ANSWERING THE QUESTIONS

Today I come across a book of daily questions.  This is really good because I could use some things to ponder in my life other than:
  • What's for dinner?
  • Do I really have to get out of this warm bed and go to work?
  • Will I ever finish downsizing my belongings?
  • When will my hair be long enough to pull back out of my eyes?
  • What happened to all of my matching socks?
I start perusing through the book and stop on today's question:
  • What do you see outside your window?

Snow.  That's what I see.  After being outside in a t-shirt and capri pants yesterday, today it is snowing outside. It is overcast and gray and it is sleeting then becoming a steady snowfall.  Awesome.  I mean, it truly is because, for the most part, I get very excited when I see snow.  It's a lovely sight even when it's blowing sideways and requires shoveling.  But, after having the windows open wide for two days, this question has a bite to it.
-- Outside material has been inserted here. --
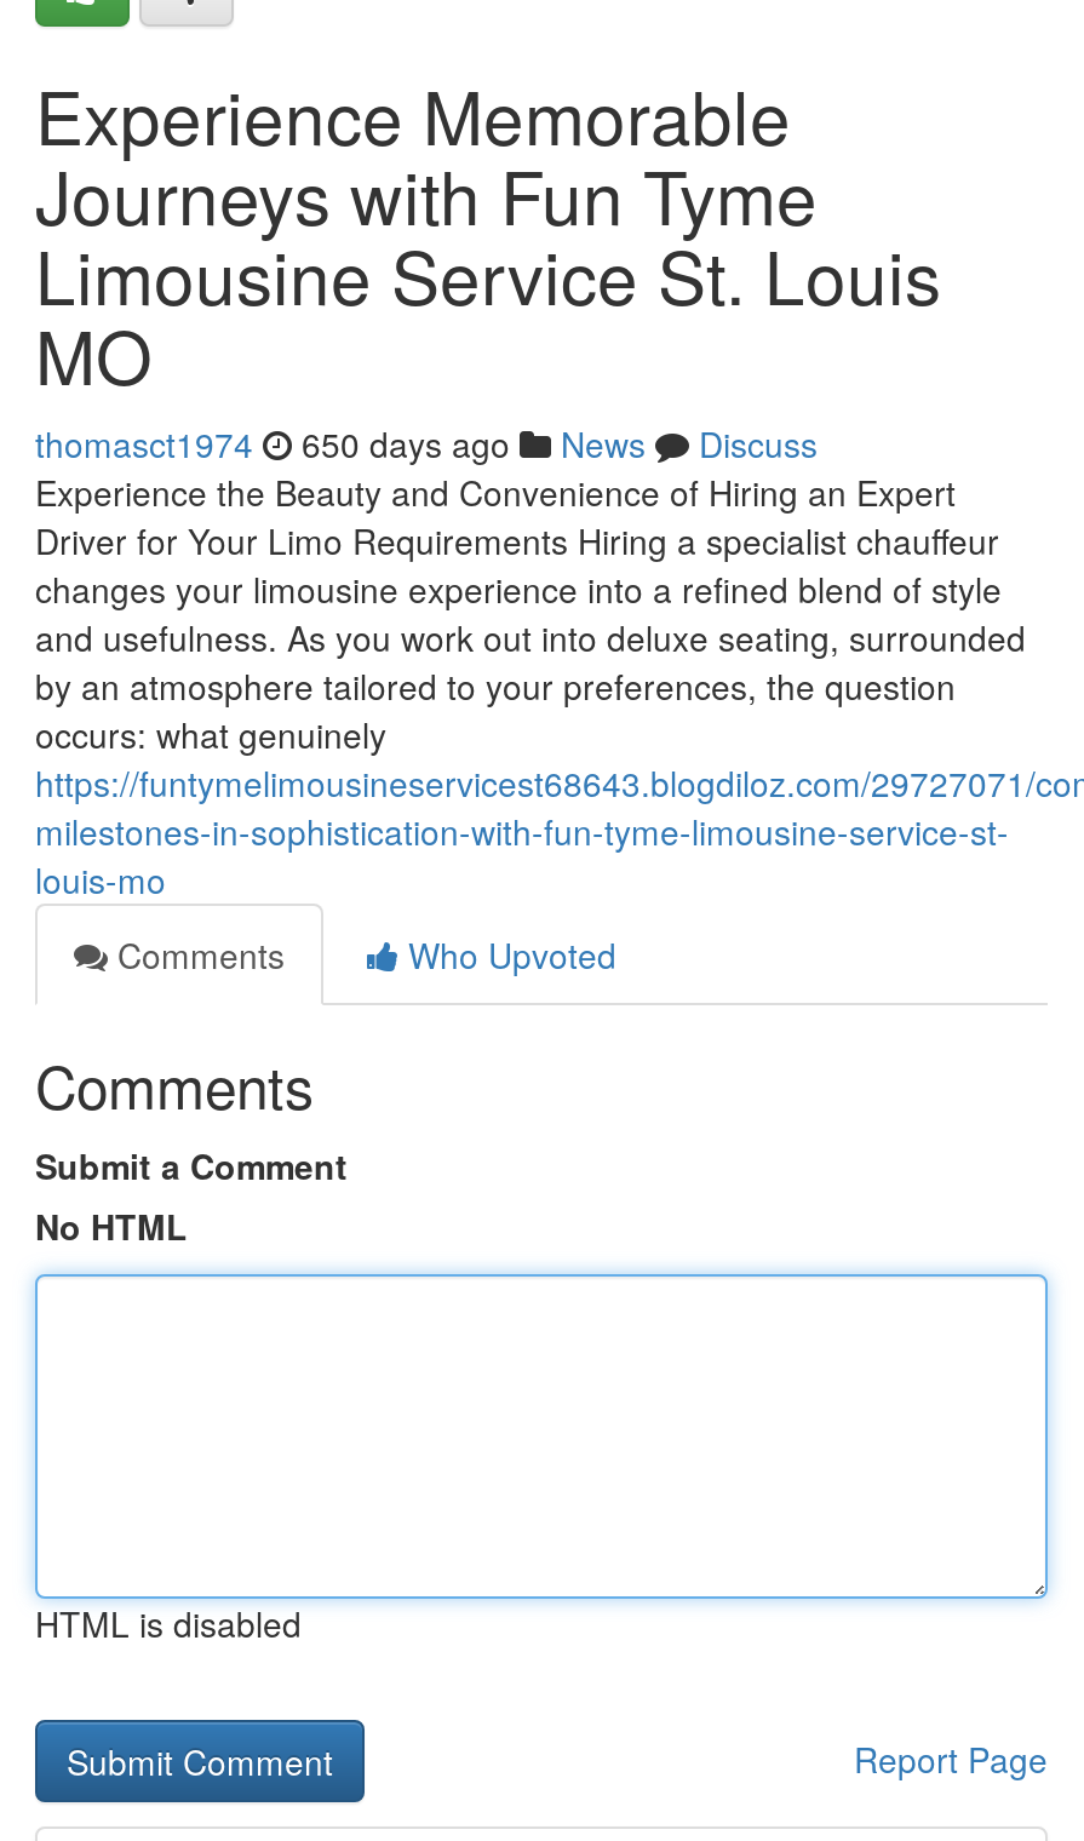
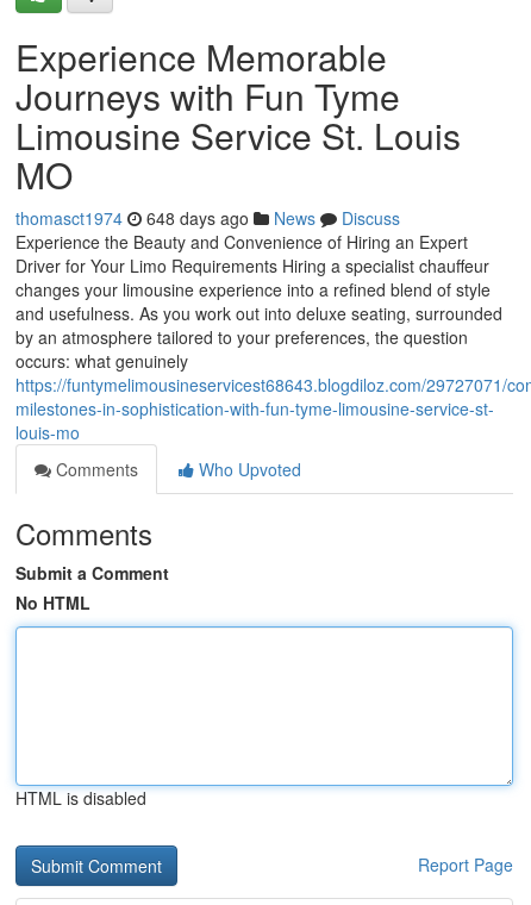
[35,419,818,468] thomasct1974 650 days ago News Discuss -> [15,206,400,230] thomasct1974 648 days ago News Discuss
I decide to look at tomorrow's question since the blog will post tomorrow (well, today, if you're reading it). 
  • What struggle are you happy to have behind you?
Good gravy.  I can only pick one?  Seriously?  The book only gives me a few lines to write on because it is supposed to be a book you take several years to fill.  I guess that means that this year I can come up with one struggle, then next year I can list another, then the year after that...  How fabulous would it be to be able to answer this question with only one short paragraph a year!  Lucky, lucky people who can answer such a question in a few sentences.
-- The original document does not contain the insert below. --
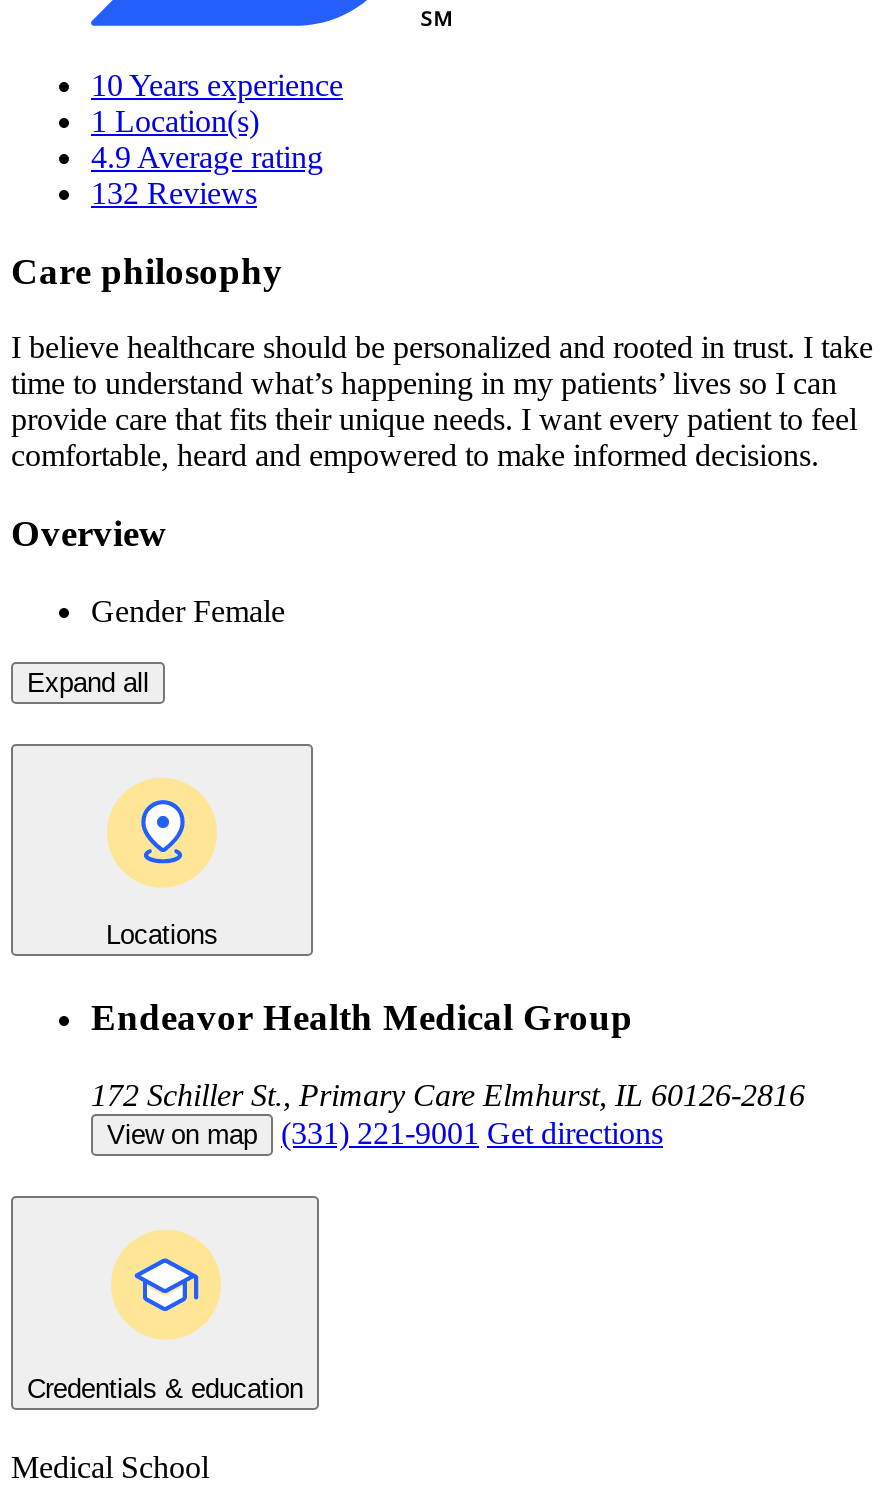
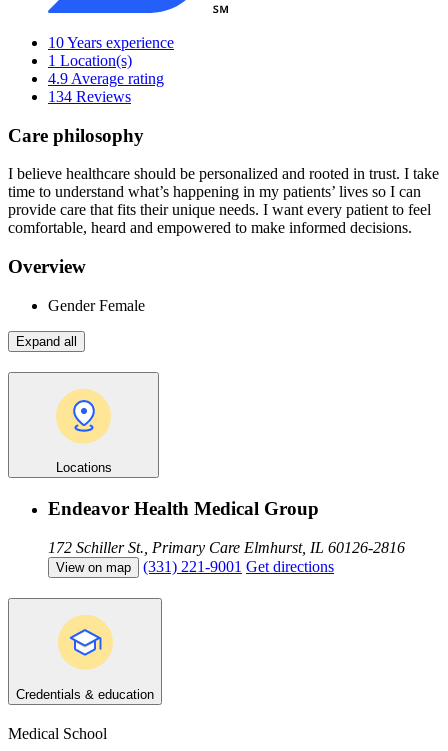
[91,176,257,210] 132 Reviews -> [48,88,131,105] 134 Reviews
Truth is, though, no struggle makes me happy to leave behind.  That implies that I have been unhappy during times of change and accomplishment.  Not every struggle is a result of tragedy or hardship or depression or illness or disaster.  Some struggles are those of climbing hills that are physical, mental, academic, familial, metaphysical, and beyond.  Why would I be happy to forget about those? 

Struggle is growth.  Growth is good for the body and soul, regardless of how it comes along. 

Hmmmm.  An interesting book, a thoughtful book.  I turn the book over and look at the price.  Maybe I'll buy myself the book and see what else it holds.  That's when I see the price.  $29.95.  No word of a lie -- $29.95 for a small book of daily questions to ponder.